I pezzi in questione, compresa la residenza liturgica a tre seggi, furono poi ricoverati nei depositi
dell’Amministrazione della Casa di S.M., in Torino. Più di vent’anni appresso l’ormai anziano regio
ebanista Capello, ben memore della loro bellezza e della loro importanza per lo studio degli antichi
ornati a vantaggio della formazione tecnica di ebanisti ed intagliatori, secondo esperienze di cui egli
stesso si era fatto promotore.24, si sarebbe ancora preoccupato di un loro conveniente ricupero ed
avrebbe chiesto al Ministero della Casa del Re di concederli al Museo Civico di Torino.25. E a quell’istituzione, che si andava allora sviluppando allo scopo di presentare i prodotti delle arti d’ogni epoca,
con particolare attenzione al Piemonte, come modelli e supporti per una rinnovata creatività «applicata alle industrie», i preziosi relitti pervennero nel 1871. Allineati dapprima in una sala della sede
di via Gaudenzio Ferrari, furono ricomposti negli anni 1933-34 da Vittorio Viale con un suggestivo
allestimento ambientale in un salone quattrocentesco del Palazzo Madama.

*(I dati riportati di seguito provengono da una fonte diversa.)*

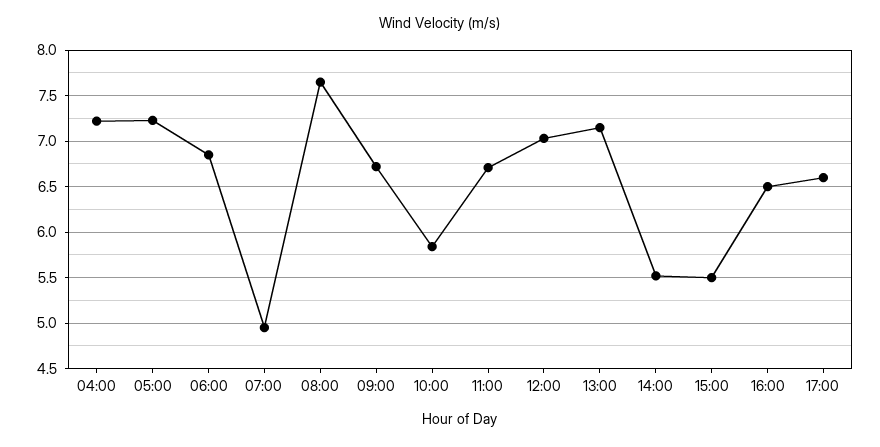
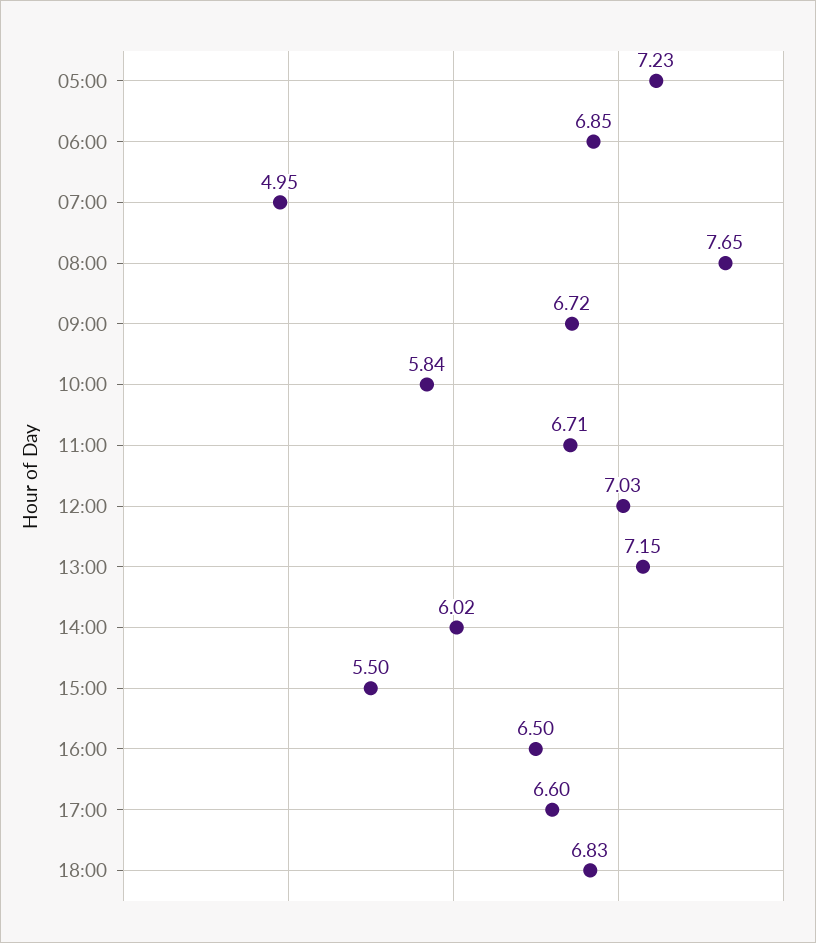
04:00: 7.2 -> none
14:00: 5.5 -> 6.02
18:00: none -> 6.83

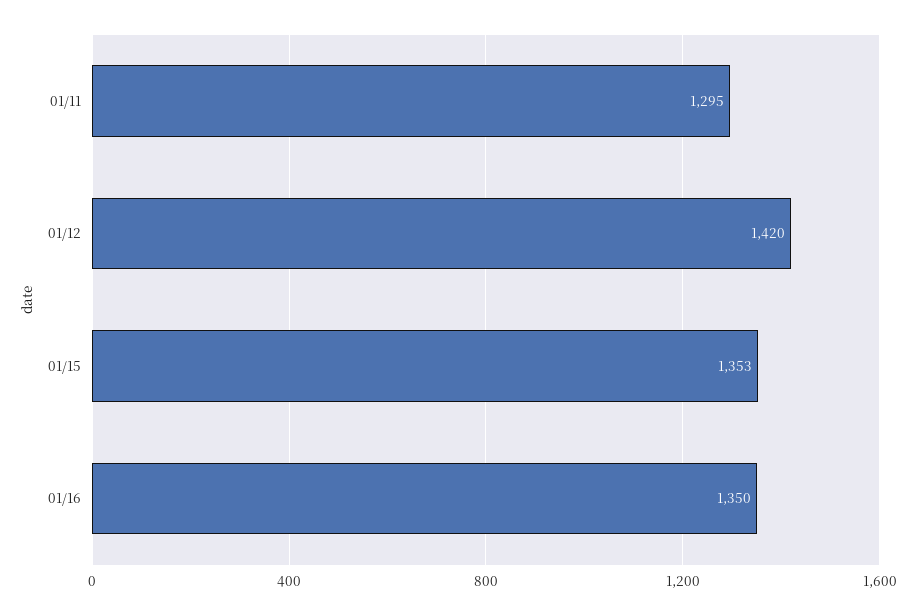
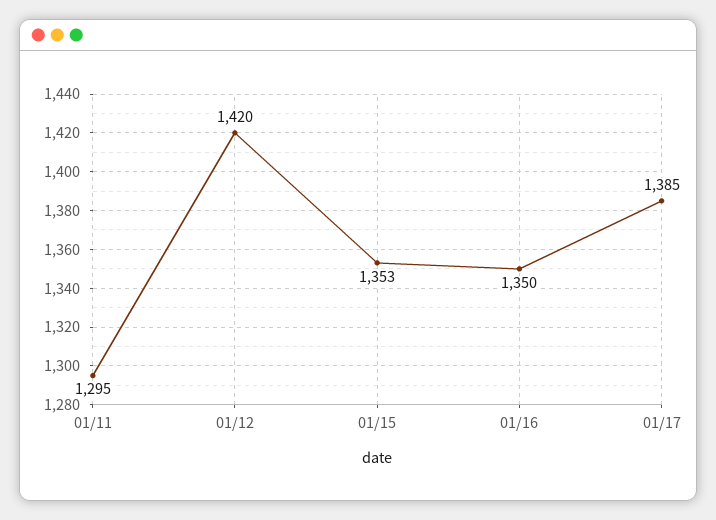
01/17: none -> 1385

Abbiamo già visto che nell’aprile 1846, attraverso uno scambio di comunicazioni tra Venceslao di
Breme e il conte di Castagnetto, si concordò di prelevare nella chiesa abbaziale di Staffarda per corredo
della nuova chiesa di Pollenzo «o altra delle reali villeggiature», oltre al triplice sedile liturgico, un’ancona situata al centro del coro, «pregevole per dipinte figure, statuette ed ornati dorati la quale porta la
data del secolo decimo quinto». Il 24 aprile 1846, il di Breme, nella relazione indirizzata al re, quale
Gran Maestro dell’Ordine Mauriziano, su quanto si era convenuto per la consegna degli arredi in questione all’Amministrazione della Casa di Sua Maestà, menzionava l’«antica ancona anch’essa preziosa
per dipinte figure e statuette dorate la quale si trovava sovraposta agli stalli del coro»26. Invero dalla
visita effettuata nella chiesa abbaziale dal subeconomo dei Benefici vacanti, canonico Becchetto, nel
settembre 1749.27, risulta che «superiormente alle sedie suddette», cioè agli stalli sistemati dietro l’altar maggiore, vi era «un ancona di bosco intagliato e dorato che in forma piramidale rappresenta sette
arcate sostenute da piccole colonne dorate ed ivi diverse figure rappresentanti l’Annonciazione di Maria
sino alla Nascita di Gesù Christo con due plache laterali pur intagliate e dorate e sue serraglie dipinte
e dorate che formano quattro quadri e suo finimento al di sopra in buon stato». Una tale descrizione si
riferisce evidentemente alla grande ancona che poi fu collocata sul nuovo altar maggiore della chiesa
abbaziale, in occasione dei restauri iniziati dal Soprintendente ai Monumenti Cesare Bertea nel 1920.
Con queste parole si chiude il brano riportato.